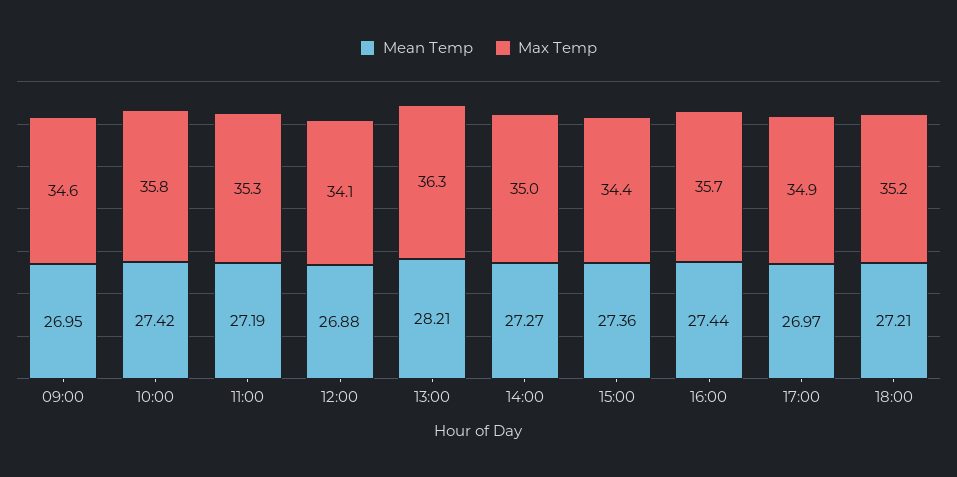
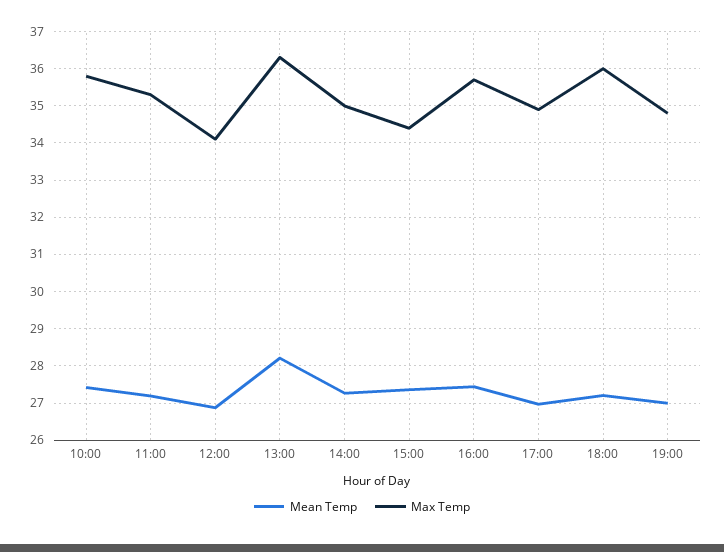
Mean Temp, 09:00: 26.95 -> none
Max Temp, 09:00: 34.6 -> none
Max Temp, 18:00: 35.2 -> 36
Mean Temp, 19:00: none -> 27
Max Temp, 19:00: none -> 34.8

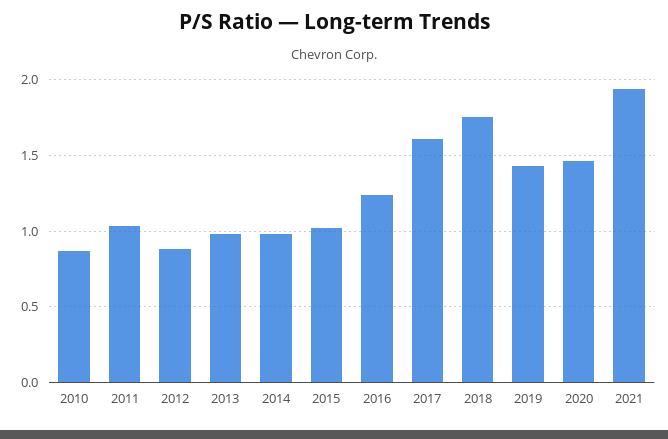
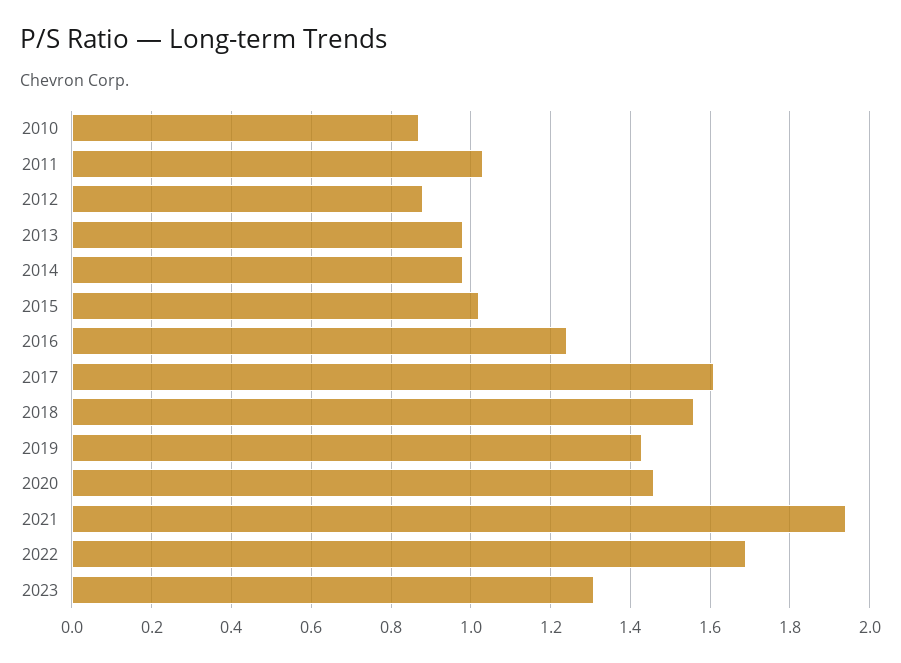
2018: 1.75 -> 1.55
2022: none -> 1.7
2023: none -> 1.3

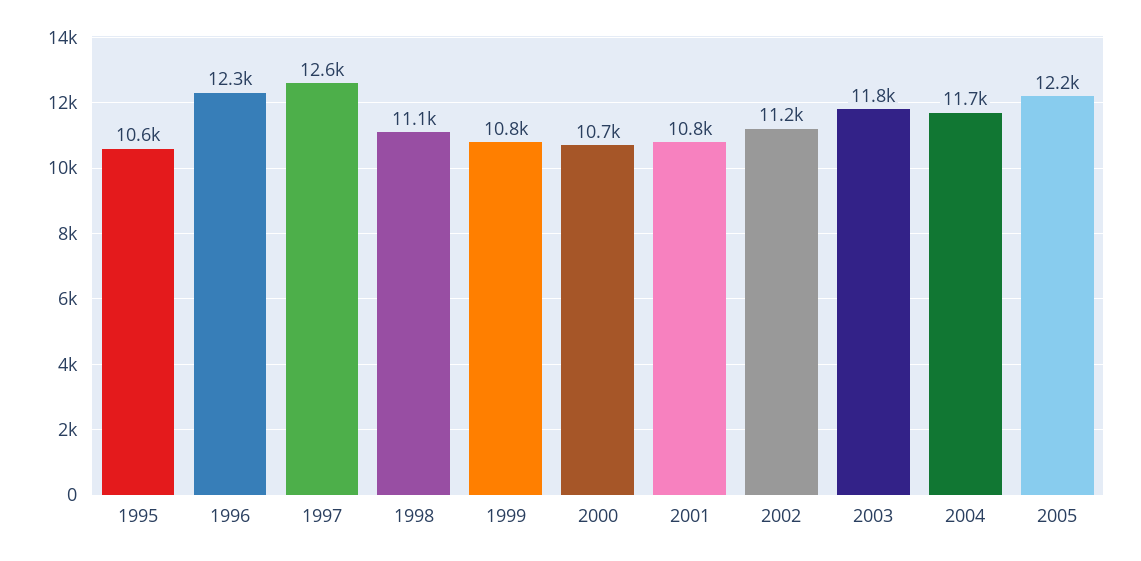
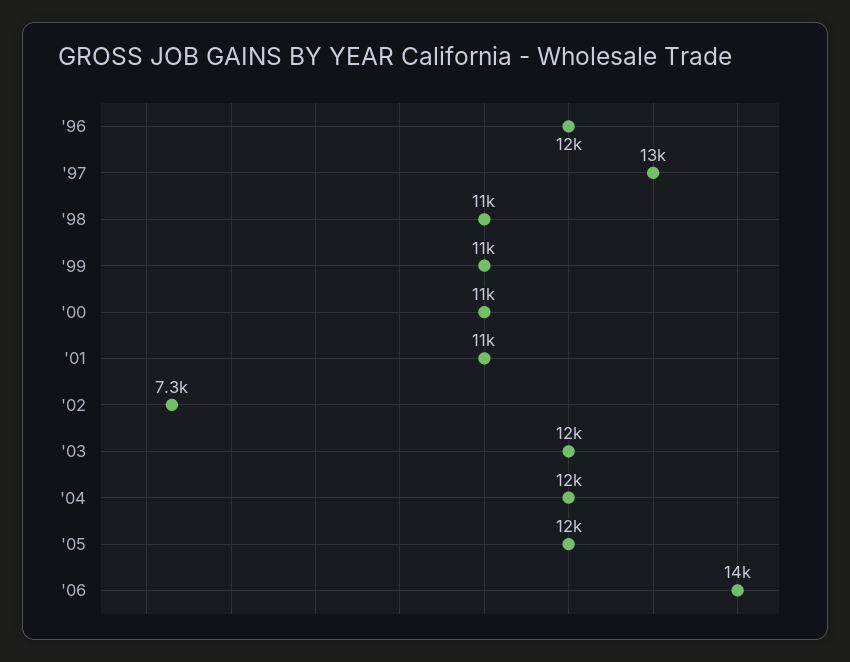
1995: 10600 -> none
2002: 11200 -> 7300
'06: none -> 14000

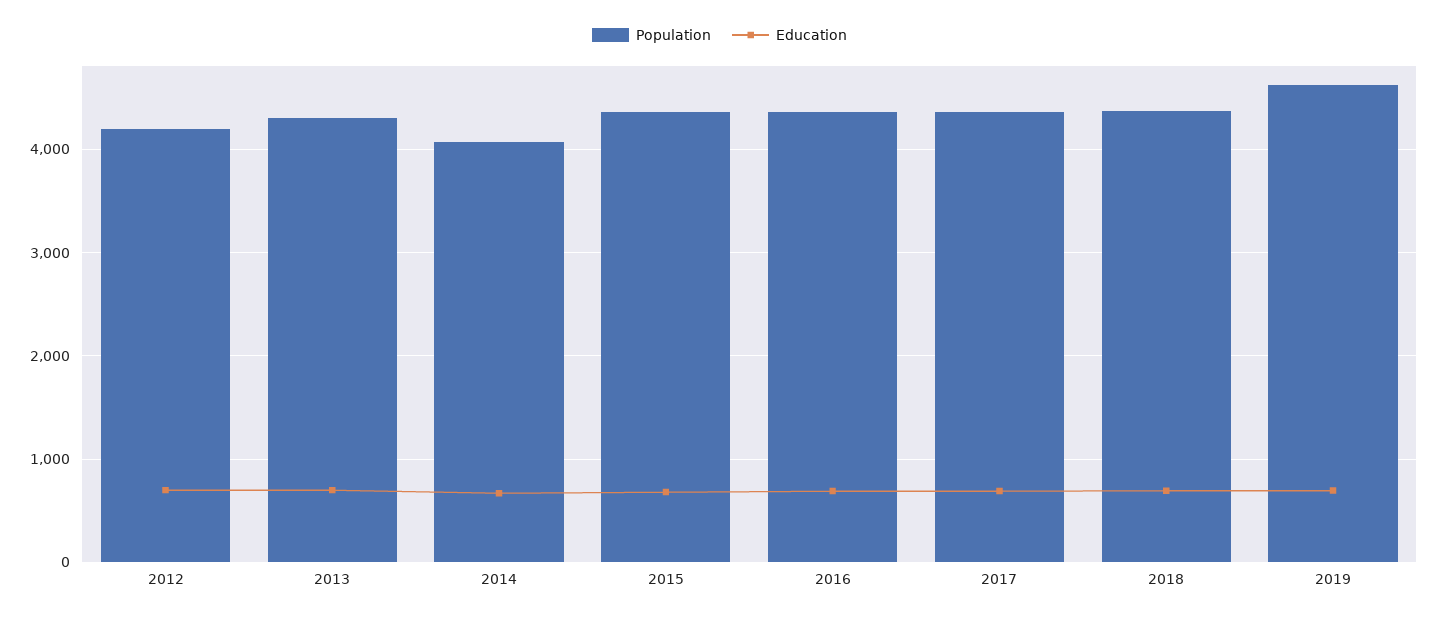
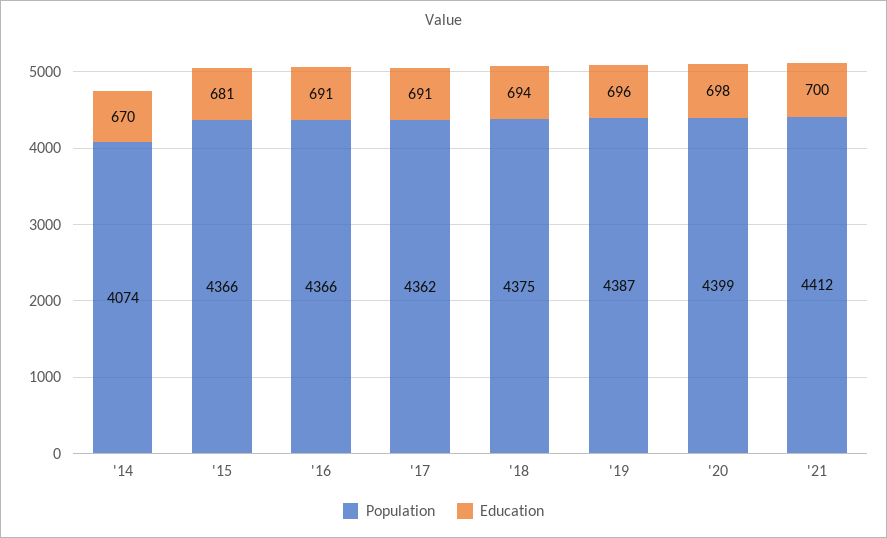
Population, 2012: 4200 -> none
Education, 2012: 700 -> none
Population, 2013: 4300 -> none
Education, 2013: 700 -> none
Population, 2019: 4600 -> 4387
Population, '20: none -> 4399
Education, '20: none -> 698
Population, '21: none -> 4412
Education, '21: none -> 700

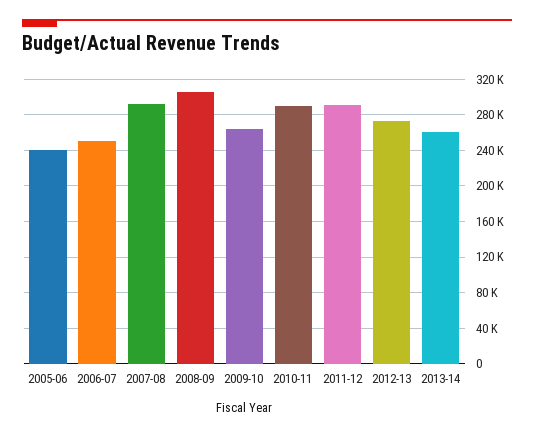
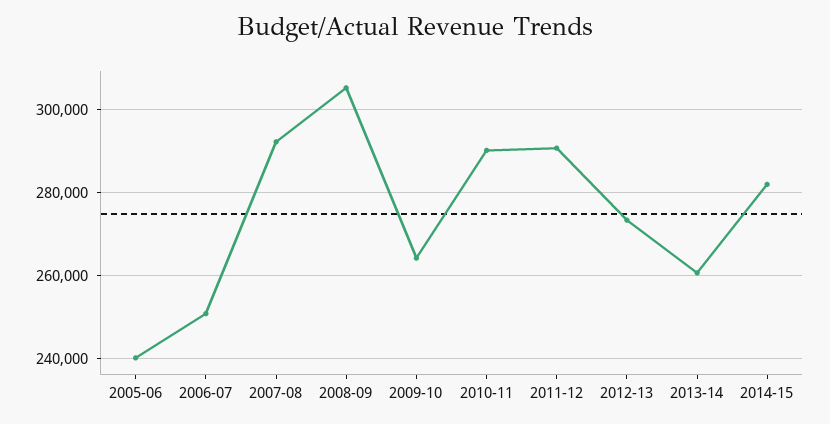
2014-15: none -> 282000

• _Problem to work on_: List all lines in the material containing the string "Temp".

• _Task output_:
Mean Temp, 09:00: 26.95 -> none
Max Temp, 09:00: 34.6 -> none
Max Temp, 18:00: 35.2 -> 36
Mean Temp, 19:00: none -> 27
Max Temp, 19:00: none -> 34.8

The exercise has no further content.